James Swanson takes readers back in time with a thoroughly researched and tightly written narrative of John F. Kennedy’s assassination.  Beginning with a succinct introduction to Kennedy’s early life and presidential administration, Swanson sets the scene for a detailed and engaging examination of the events before, during, and after November 22, 1963, when JFK and Lee Harvey Oswald crossed paths in Dallas with tragic results.  The book brings events to life with extensive photographs, diagrams, and primary documents, and illuminates Swanson’s research and writing process with detailed source notes, an extensive bibliography, suggestions for further reading, and a comprehensive index.

Crime, Punishment & Presidential History

22 Nov

Fifty years ago today, I was a year, a month and a day away from being born. Growing up, I was like the kids I teach. When people asked  “Where were you when you heard the news” I had nothing to say. My 4th graders weren’t born in 2001, so they can’t answer the 9-11 version of that question. No one is left to answer the Lincoln version either.

Fortunately there are two non-fiction books that can help us understand presidential history a little better.


The assassination of JFK was a pivotal moment in American history. In  The President Has Been Shot ,James L. Swanson does an excellent job of going through the background of the key players, expressing facts that really laid out the event from many perspectives. While maintaining historical accuracy, the story is woven together through the eyes of all involved. I found myself feeling Oswald’s tension, the secrets service’s hesitance, the President’s gentle joy, and most powerfully, Jackie’s heartbreak.The book has a lot of pictures to support the text, other supporting material at the back, source notes, a list for further reading and  an extensive bibliography that includes a list of conspiracy theory literature.

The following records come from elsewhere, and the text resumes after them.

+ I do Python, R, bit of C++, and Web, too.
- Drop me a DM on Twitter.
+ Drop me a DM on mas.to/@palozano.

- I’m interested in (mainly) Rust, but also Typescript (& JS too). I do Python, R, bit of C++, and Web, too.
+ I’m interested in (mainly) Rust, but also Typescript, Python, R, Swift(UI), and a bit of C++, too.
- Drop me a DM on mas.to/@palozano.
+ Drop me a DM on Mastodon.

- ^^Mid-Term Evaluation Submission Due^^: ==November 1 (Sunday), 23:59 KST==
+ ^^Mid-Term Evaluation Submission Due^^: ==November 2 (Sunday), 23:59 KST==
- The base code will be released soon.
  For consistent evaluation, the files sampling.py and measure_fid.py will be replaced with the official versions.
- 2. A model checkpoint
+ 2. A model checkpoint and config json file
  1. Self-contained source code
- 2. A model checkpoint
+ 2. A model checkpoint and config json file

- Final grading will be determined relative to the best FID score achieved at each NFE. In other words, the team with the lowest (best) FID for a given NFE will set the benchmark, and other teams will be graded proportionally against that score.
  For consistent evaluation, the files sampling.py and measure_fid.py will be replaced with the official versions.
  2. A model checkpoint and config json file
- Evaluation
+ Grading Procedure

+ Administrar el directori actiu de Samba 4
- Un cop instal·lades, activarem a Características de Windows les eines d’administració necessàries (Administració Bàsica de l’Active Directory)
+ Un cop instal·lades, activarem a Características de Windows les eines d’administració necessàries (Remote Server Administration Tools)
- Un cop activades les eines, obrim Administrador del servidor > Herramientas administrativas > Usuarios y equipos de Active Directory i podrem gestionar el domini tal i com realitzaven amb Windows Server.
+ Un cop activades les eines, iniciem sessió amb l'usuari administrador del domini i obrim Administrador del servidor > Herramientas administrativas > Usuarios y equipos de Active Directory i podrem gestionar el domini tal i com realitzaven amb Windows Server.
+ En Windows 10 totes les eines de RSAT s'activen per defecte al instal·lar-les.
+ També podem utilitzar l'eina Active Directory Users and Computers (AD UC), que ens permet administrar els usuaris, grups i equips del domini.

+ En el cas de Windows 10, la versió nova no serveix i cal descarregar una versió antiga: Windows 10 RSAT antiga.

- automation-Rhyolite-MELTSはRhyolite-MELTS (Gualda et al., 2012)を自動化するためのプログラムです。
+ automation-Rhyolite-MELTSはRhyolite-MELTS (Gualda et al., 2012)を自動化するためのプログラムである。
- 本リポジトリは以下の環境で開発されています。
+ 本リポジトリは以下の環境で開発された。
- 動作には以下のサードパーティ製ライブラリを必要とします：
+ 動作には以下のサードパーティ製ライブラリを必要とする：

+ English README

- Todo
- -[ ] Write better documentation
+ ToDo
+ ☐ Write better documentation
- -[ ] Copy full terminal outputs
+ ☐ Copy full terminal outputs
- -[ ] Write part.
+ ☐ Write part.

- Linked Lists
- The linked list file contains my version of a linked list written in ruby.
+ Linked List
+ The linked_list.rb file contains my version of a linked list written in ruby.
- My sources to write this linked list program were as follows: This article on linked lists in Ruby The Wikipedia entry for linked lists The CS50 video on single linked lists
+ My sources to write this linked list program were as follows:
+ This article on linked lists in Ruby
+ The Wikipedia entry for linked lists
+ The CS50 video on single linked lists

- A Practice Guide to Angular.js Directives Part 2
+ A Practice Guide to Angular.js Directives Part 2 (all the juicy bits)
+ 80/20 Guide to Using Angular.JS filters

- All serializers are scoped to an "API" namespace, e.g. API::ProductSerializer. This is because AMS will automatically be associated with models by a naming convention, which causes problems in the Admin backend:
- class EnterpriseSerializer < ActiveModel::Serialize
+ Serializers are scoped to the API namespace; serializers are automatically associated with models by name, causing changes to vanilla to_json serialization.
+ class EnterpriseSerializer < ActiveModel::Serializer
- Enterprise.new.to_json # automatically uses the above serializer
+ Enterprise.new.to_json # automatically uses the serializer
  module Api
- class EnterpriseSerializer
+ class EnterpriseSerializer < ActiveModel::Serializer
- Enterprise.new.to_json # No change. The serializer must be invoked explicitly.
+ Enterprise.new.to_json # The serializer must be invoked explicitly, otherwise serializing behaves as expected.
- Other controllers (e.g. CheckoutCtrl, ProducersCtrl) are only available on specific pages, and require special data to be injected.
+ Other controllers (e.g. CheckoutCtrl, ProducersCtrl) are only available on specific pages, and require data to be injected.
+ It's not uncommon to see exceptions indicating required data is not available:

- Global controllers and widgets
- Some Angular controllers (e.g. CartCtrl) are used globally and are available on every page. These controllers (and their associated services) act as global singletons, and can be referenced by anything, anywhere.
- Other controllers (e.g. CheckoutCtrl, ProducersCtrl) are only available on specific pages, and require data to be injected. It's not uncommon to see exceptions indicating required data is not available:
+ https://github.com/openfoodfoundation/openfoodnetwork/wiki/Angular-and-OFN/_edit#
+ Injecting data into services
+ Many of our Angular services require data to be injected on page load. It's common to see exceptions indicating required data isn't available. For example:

This is a well-researched book that I bet will appear on a non-fiction award list for 2013.

Although not about the assassination itself,  Lincoln’s Grave Robbers by Steve Sheinkin is another good read.


The book tells an odd bit of history.Yes, a group did try to steal Abraham;s Lincoln’s body. In telling this bizarre tale, Sheinkin sheds light on counterfeiting, the Secret Service and 19th century body snatching. It reads like a thriller and is hard to put down

Abraham Lincoln – President’s Day Books #3

13 Feb

Yesterday, I read Abe Lincoln Crosses a Creek:  A Tall, Thin Tale (introducing His Forgotten Frontier Friend) by Deborah Hopkinson, to my Level 1 ELD reading group.


I used it to teach them a note-taking technique that also involved sketching and today we’ll see how they do on the retell. Before hand we brainstormed Presidents they knew ) Obama, Washington, Lincoln & Kennedy).  We looked at a poster of all the presidents and they though some looked like girls and wondered why there were;t any girls.  Go team!!! Some were saddened to learn that you had to be born in the US to be eligible to be president. This was a good book to introduce presidential discussions.

Another great Lincoln book I read earlier in the year was Abraham Lincoln & Frederick Douglass: The Story Behind an American Friendship by Russell Freedman.


True confession time: not having really paid attention to the title I thought it was going to be a book about the Lincoln Douglas debates. I like the way it compared & contrasted the upbringings of the two men. I didn’t really know much about Douglass, except that he was an excellent abolitionist orator.  This gave me new insight into his earlier life and the relationship he & Lincoln shared.   Although it is beyond the reading level of my Level 1 readers, it is a recommended read.